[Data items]
- - - - - - -
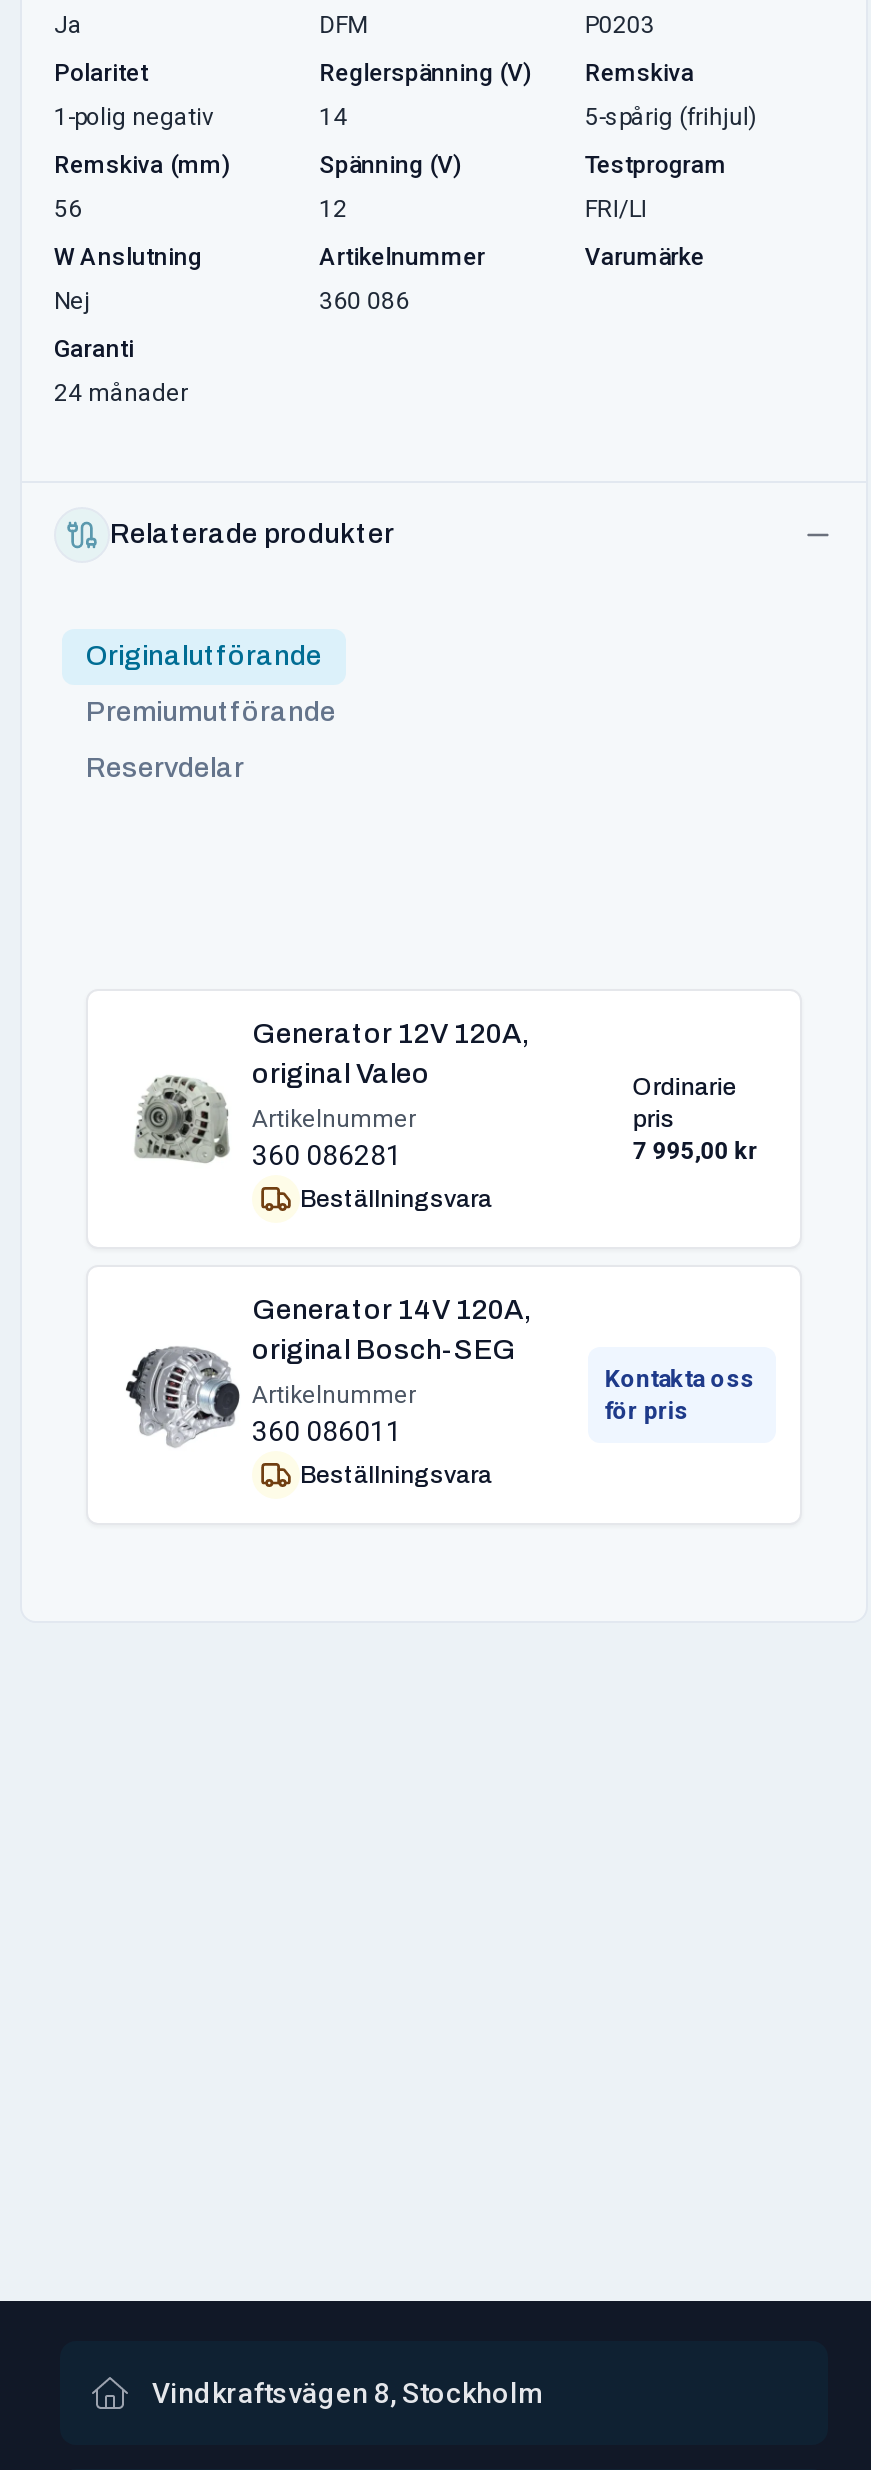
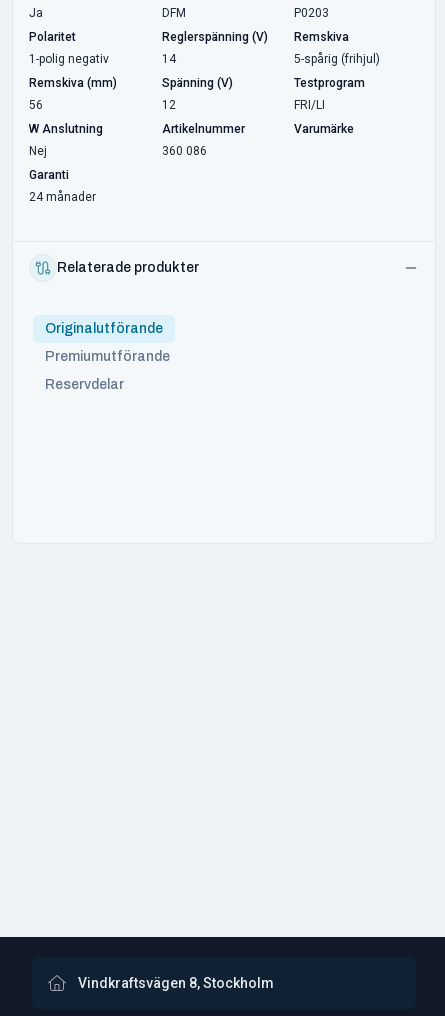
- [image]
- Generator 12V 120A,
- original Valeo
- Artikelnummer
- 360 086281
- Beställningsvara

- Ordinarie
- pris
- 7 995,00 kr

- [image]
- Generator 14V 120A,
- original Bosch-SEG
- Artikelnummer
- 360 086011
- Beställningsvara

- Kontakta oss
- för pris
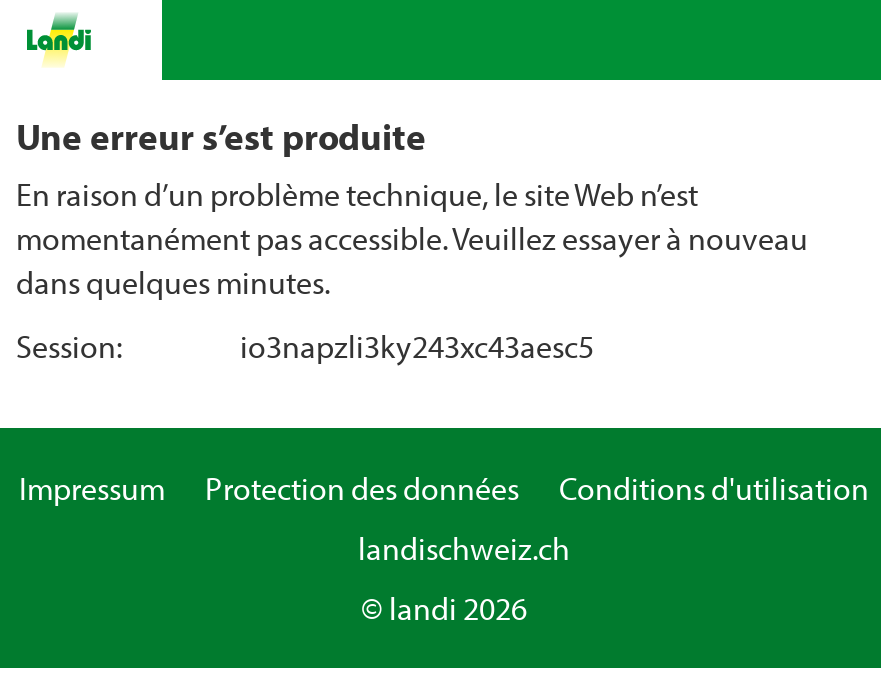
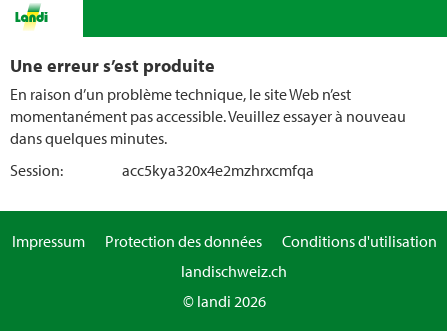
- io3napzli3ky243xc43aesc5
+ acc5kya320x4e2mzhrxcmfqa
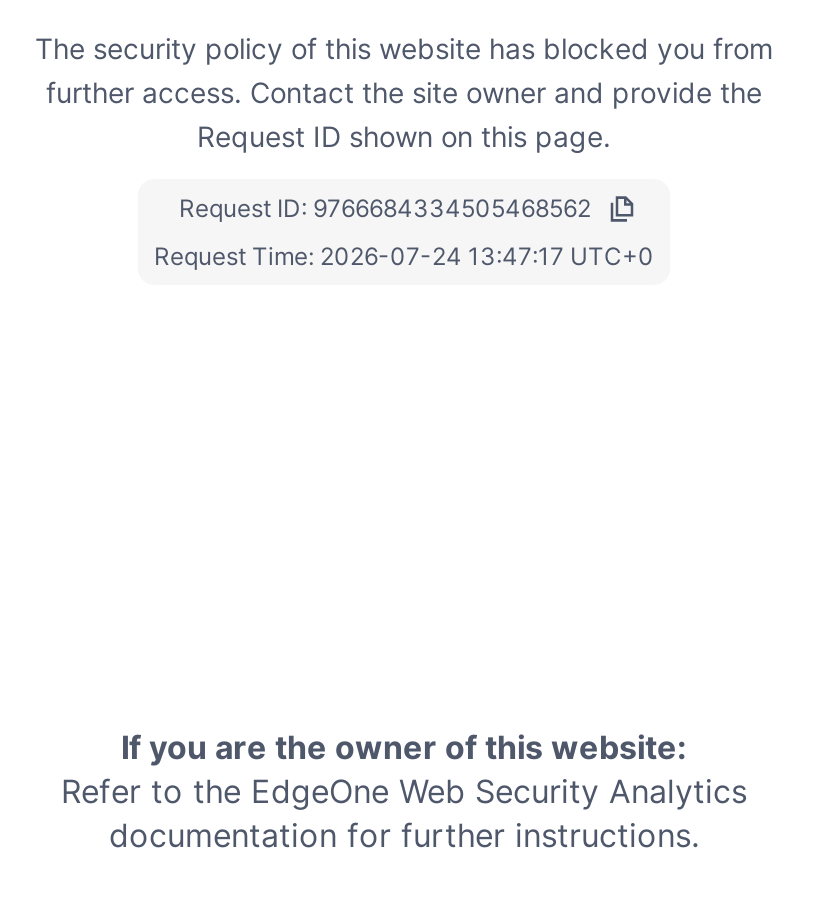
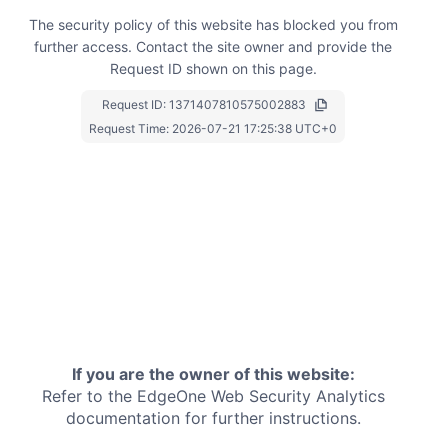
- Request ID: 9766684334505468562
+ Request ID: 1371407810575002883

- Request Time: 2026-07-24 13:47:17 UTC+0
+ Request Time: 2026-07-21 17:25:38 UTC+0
- - - - - - -
Work to be completed » Could you copy, exactly and with no pictures, each line from the first one above to the line holding "- Request Time: 2026-07-24 13:47:17 UTC+0"?

Solution to this task »
- [image]
- Generator 12V 120A,
- original Valeo
- Artikelnummer
- 360 086281
- Beställningsvara

- Ordinarie
- pris
- 7 995,00 kr

- [image]
- Generator 14V 120A,
- original Bosch-SEG
- Artikelnummer
- 360 086011
- Beställningsvara

- Kontakta oss
- för pris
- io3napzli3ky243xc43aesc5
+ acc5kya320x4e2mzhrxcmfqa
- Request ID: 9766684334505468562
+ Request ID: 1371407810575002883

- Request Time: 2026-07-24 13:47:17 UTC+0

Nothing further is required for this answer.